┌────────

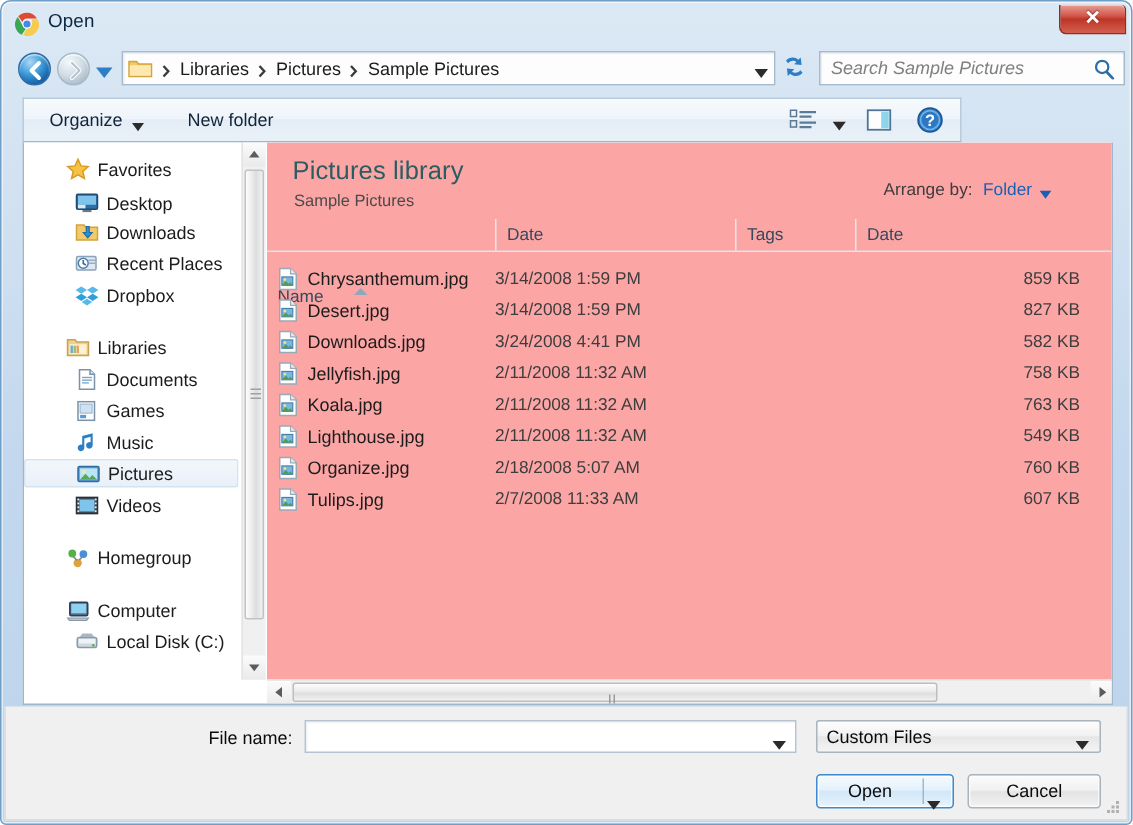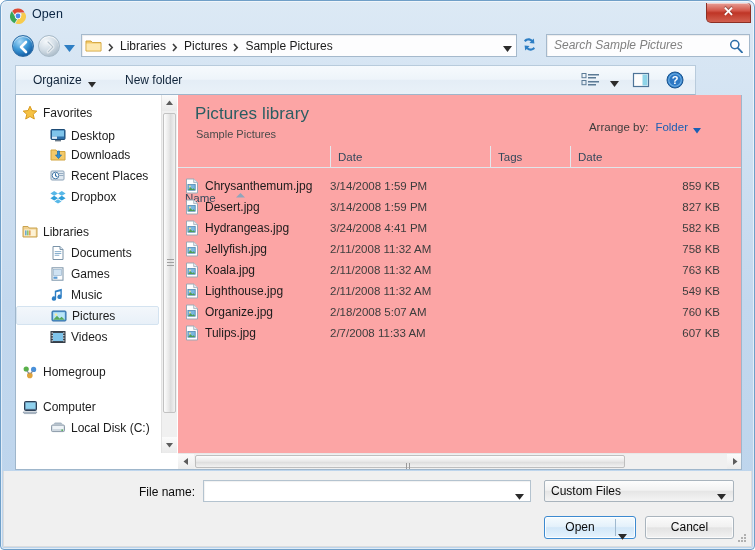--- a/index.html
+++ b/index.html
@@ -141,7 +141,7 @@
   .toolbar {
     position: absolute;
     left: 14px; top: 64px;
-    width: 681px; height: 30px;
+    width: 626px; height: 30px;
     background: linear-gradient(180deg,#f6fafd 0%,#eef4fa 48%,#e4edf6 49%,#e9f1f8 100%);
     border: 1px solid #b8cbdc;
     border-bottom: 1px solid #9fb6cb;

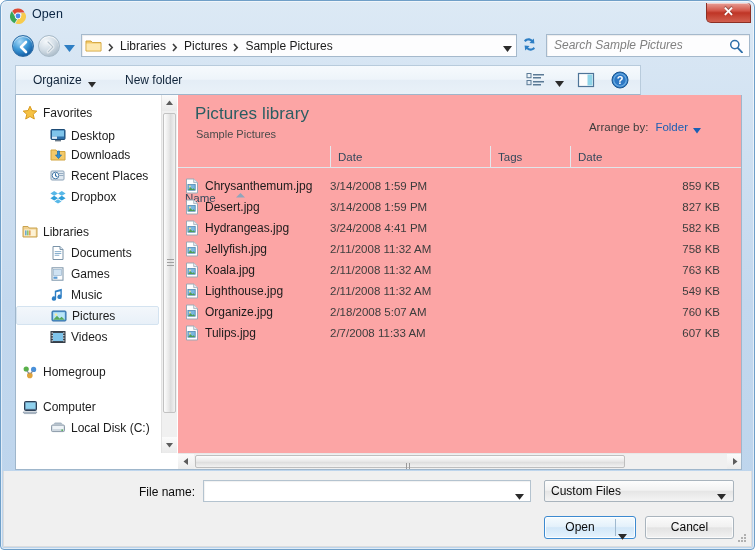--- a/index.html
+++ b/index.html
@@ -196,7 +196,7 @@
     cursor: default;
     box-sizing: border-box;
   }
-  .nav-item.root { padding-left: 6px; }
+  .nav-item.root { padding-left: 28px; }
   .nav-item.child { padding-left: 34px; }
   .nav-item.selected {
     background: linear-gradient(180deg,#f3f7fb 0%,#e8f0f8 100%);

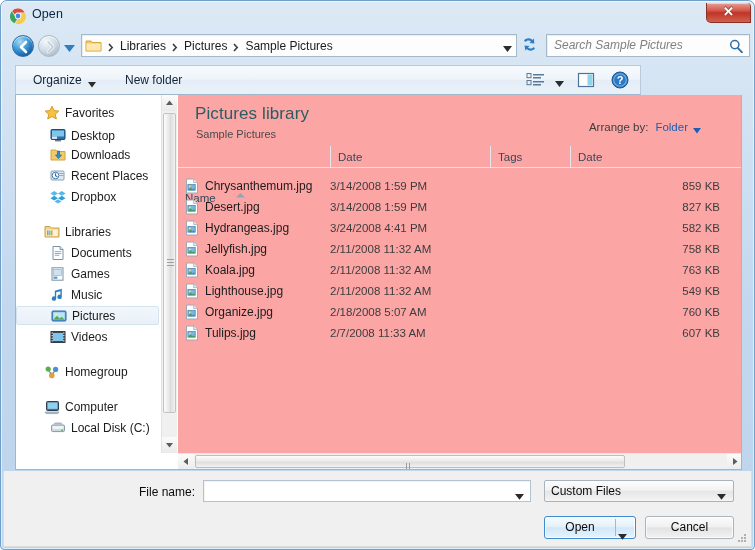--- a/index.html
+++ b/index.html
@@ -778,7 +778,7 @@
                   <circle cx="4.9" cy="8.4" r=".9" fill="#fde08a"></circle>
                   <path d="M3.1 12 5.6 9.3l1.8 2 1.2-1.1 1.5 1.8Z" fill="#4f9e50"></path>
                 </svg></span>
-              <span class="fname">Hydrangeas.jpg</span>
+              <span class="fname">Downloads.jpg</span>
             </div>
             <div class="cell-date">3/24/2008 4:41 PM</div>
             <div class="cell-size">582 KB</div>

└────────

Task details = The records above are to be restated exactly, with all pictures omitted.

Answer section =
--- a/index.html
+++ b/index.html
@@ -141,7 +141,7 @@
   .toolbar {
     position: absolute;
     left: 14px; top: 64px;
-    width: 681px; height: 30px;
+    width: 626px; height: 30px;
     background: linear-gradient(180deg,#f6fafd 0%,#eef4fa 48%,#e4edf6 49%,#e9f1f8 100%);
     border: 1px solid #b8cbdc;
     border-bottom: 1px solid #9fb6cb;

--- a/index.html
+++ b/index.html
@@ -196,7 +196,7 @@
     cursor: default;
     box-sizing: border-box;
   }
-  .nav-item.root { padding-left: 6px; }
+  .nav-item.root { padding-left: 28px; }
   .nav-item.child { padding-left: 34px; }
   .nav-item.selected {
     background: linear-gradient(180deg,#f3f7fb 0%,#e8f0f8 100%);

--- a/index.html
+++ b/index.html
@@ -778,7 +778,7 @@
                   <circle cx="4.9" cy="8.4" r=".9" fill="#fde08a"></circle>
                   <path d="M3.1 12 5.6 9.3l1.8 2 1.2-1.1 1.5 1.8Z" fill="#4f9e50"></path>
                 </svg></span>
-              <span class="fname">Hydrangeas.jpg</span>
+              <span class="fname">Downloads.jpg</span>
             </div>
             <div class="cell-date">3/24/2008 4:41 PM</div>
             <div class="cell-size">582 KB</div>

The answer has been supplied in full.